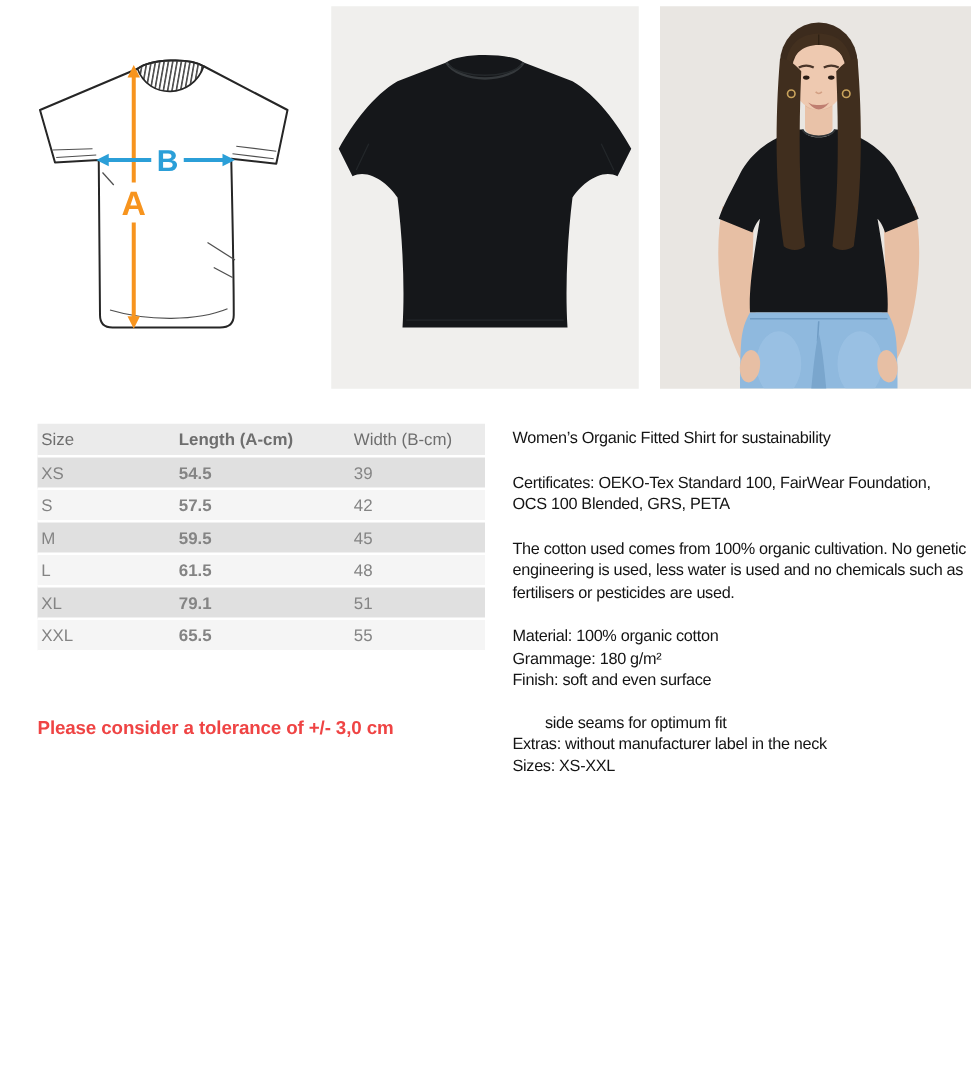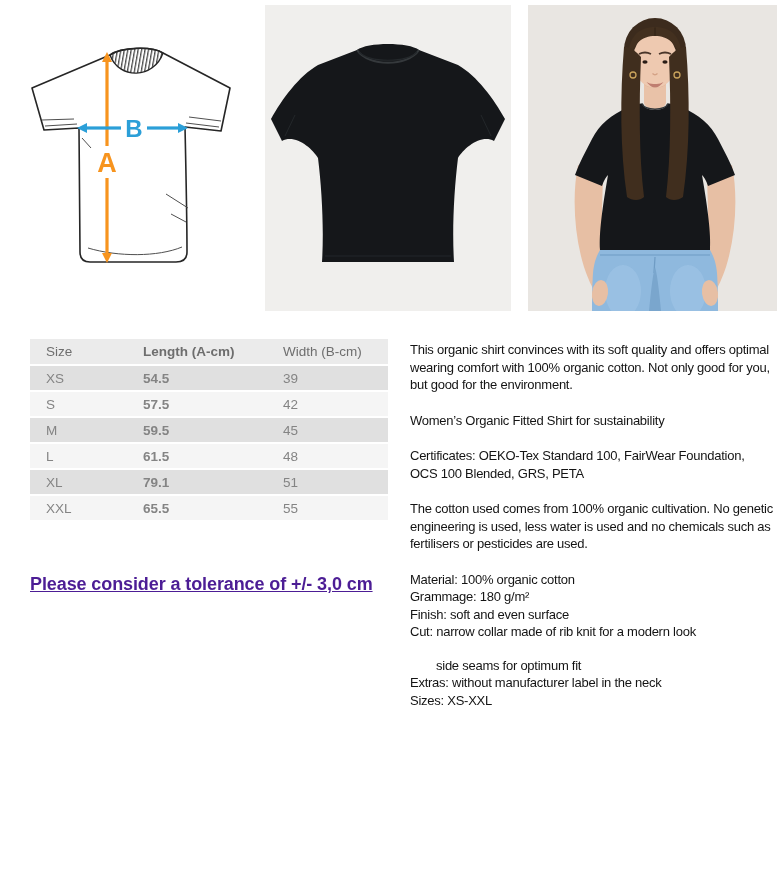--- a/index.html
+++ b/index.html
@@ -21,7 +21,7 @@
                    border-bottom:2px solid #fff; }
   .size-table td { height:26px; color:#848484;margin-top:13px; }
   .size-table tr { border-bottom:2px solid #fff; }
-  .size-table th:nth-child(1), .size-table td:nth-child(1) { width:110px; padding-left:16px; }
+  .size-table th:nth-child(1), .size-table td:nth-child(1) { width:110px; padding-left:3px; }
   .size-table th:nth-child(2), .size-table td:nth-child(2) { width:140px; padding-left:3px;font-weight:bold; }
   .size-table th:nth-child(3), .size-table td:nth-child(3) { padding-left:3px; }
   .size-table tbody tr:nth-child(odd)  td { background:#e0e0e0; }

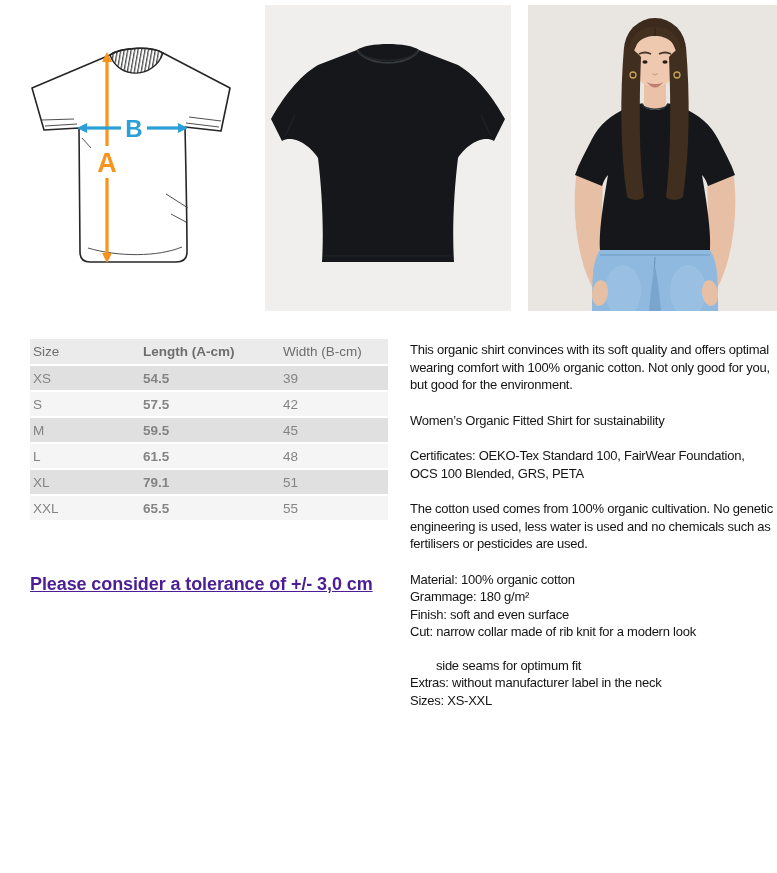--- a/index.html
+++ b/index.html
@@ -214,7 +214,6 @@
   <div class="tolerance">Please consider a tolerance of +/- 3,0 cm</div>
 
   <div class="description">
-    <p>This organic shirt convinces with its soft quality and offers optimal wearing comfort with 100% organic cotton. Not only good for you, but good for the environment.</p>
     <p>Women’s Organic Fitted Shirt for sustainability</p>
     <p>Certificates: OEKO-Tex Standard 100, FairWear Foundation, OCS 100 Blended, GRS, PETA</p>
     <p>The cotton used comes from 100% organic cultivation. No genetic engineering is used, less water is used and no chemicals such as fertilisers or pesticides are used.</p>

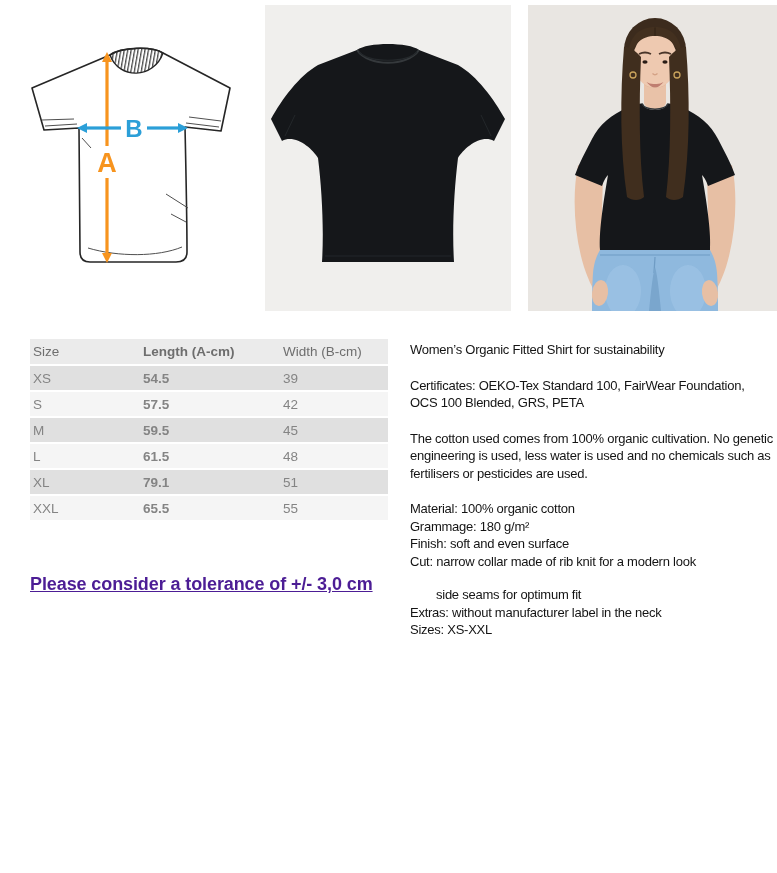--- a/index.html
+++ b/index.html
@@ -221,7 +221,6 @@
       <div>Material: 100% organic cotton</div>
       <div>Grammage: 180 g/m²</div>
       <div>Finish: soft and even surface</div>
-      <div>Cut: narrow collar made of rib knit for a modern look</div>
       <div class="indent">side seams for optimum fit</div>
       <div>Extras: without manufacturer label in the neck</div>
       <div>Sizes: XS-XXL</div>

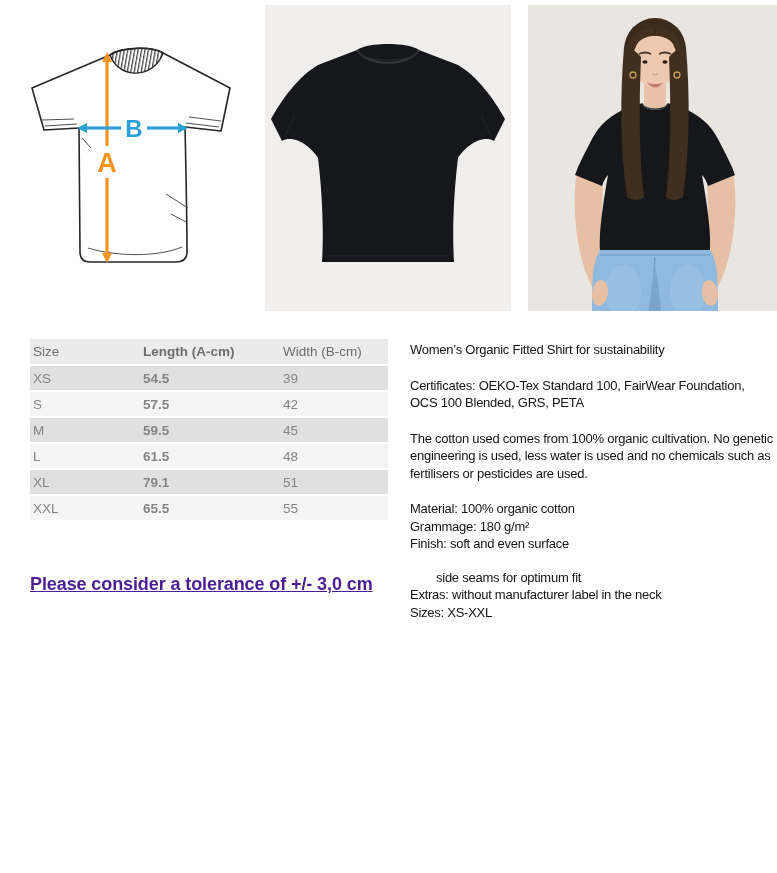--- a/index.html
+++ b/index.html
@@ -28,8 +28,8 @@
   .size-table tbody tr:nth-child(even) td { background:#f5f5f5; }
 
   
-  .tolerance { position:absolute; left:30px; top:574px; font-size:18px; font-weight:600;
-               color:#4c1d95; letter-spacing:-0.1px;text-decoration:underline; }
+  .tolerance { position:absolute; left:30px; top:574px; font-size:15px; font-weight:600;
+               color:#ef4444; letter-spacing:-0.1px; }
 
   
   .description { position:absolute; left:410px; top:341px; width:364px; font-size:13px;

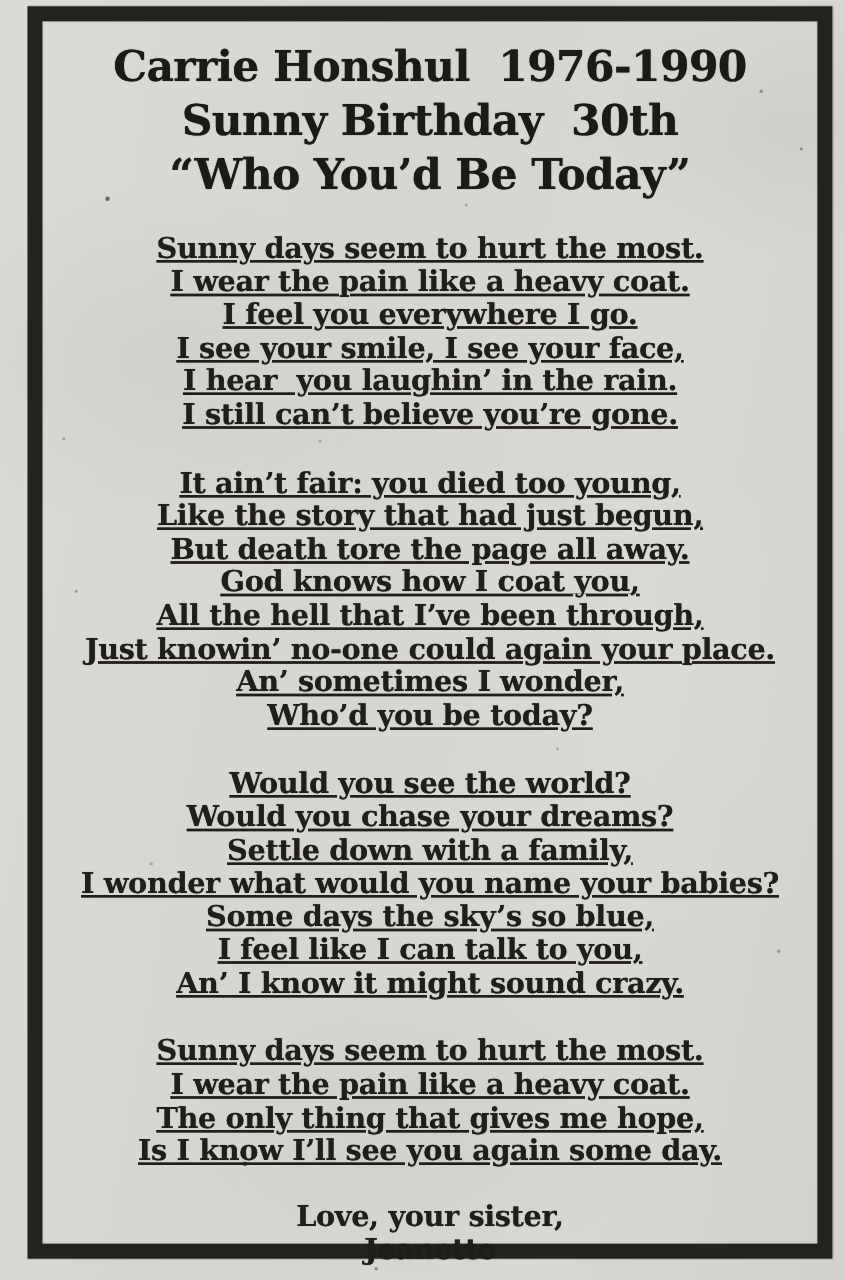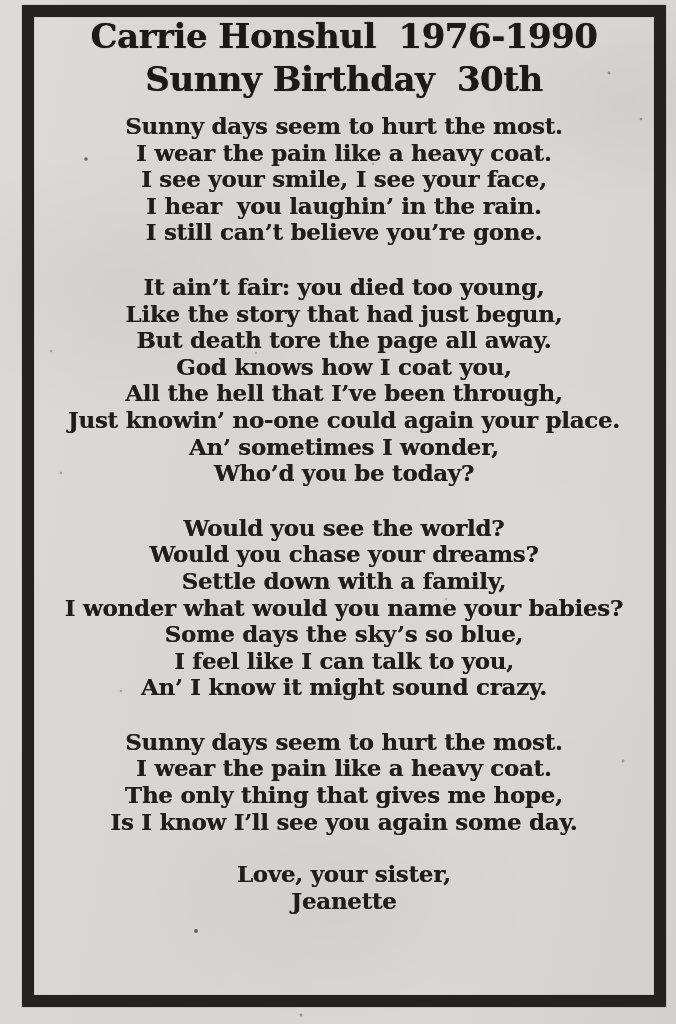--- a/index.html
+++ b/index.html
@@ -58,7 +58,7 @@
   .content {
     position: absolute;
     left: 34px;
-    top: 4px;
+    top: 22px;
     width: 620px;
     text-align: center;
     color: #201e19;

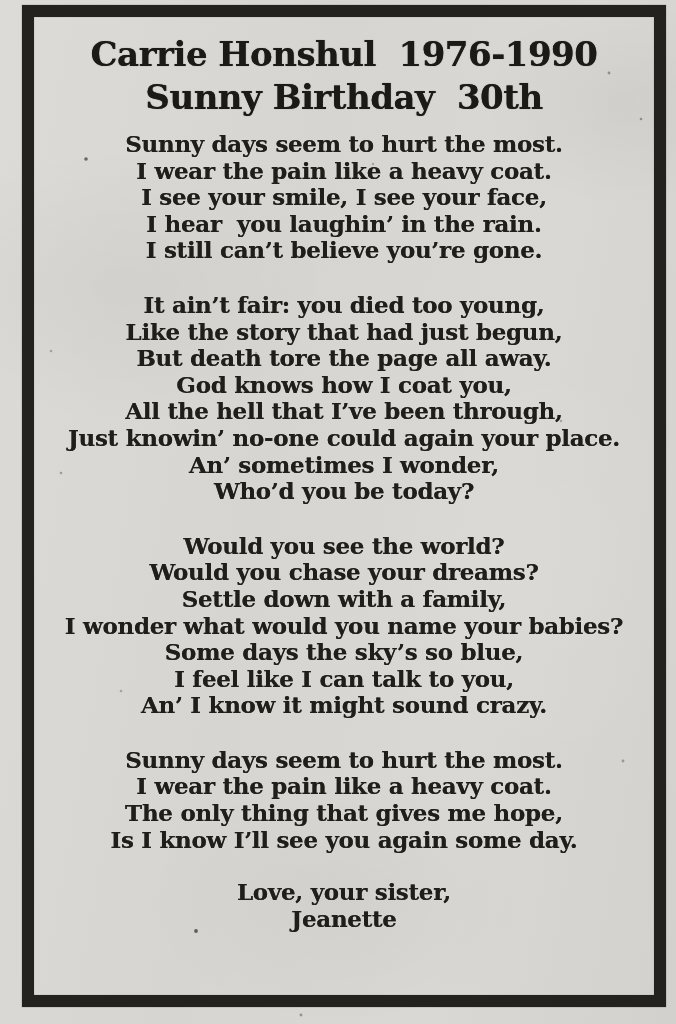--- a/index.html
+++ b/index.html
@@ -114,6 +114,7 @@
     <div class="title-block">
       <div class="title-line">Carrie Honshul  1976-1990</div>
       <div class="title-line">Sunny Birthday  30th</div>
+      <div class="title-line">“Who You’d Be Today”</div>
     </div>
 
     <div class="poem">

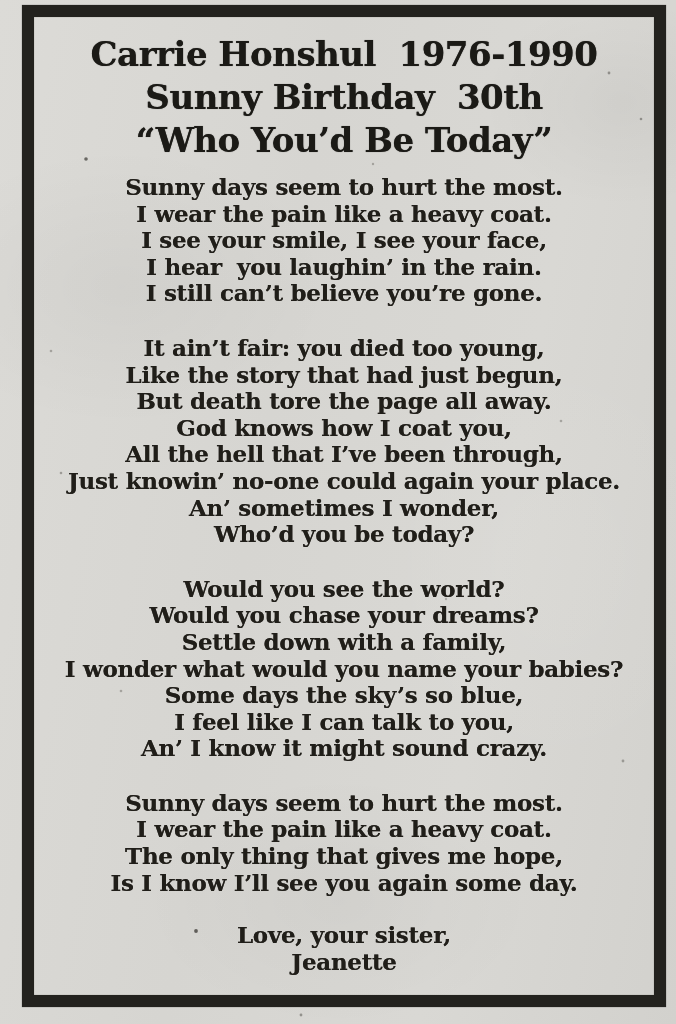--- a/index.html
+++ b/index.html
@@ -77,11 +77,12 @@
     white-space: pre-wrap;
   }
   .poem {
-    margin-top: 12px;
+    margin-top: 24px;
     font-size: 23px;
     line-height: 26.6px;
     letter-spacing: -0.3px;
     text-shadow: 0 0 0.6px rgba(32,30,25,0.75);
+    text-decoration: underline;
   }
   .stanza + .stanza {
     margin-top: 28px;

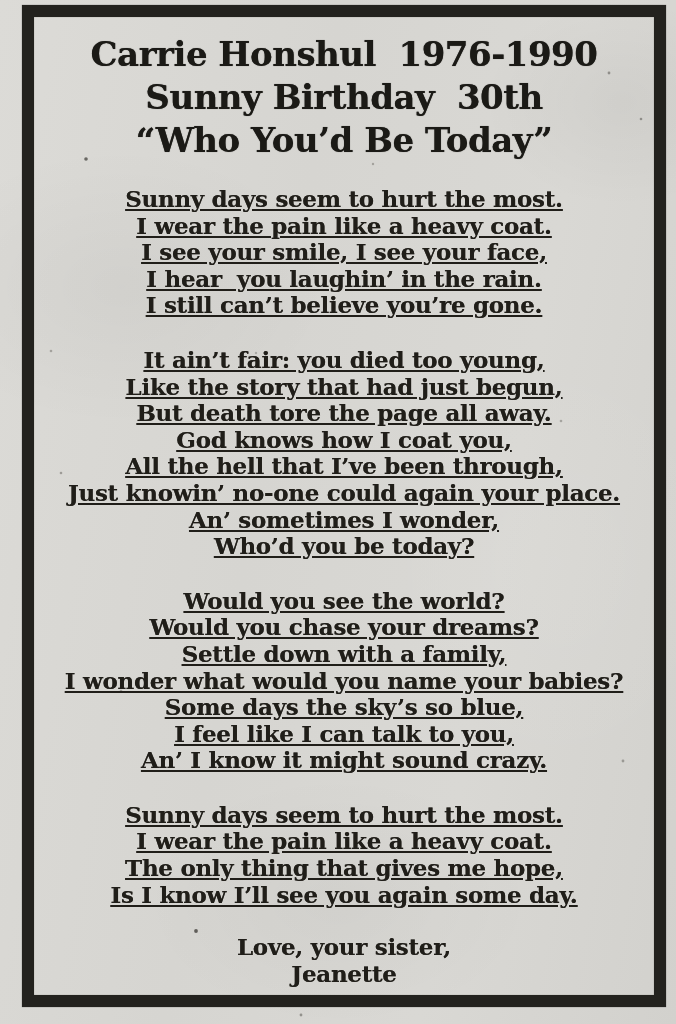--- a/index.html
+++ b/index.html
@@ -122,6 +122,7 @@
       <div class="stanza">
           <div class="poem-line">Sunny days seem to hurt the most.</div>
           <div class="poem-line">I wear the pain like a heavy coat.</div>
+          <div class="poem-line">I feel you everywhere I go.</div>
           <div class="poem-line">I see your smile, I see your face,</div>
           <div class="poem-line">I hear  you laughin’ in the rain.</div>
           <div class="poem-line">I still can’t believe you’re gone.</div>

> Your assignment: Could you repeat exactly the lines from the one containing "text-shadow: 0 0" to the last line of the records, both included, and leave out every picture?

> Written answer:
     text-shadow: 0 0 0.6px rgba(32,30,25,0.75);
+    text-decoration: underline;
   }
   .stanza + .stanza {
     margin-top: 28px;

--- a/index.html
+++ b/index.html
@@ -122,6 +122,7 @@
       <div class="stanza">
           <div class="poem-line">Sunny days seem to hurt the most.</div>
           <div class="poem-line">I wear the pain like a heavy coat.</div>
+          <div class="poem-line">I feel you everywhere I go.</div>
           <div class="poem-line">I see your smile, I see your face,</div>
           <div class="poem-line">I hear  you laughin’ in the rain.</div>
           <div class="poem-line">I still can’t believe you’re gone.</div>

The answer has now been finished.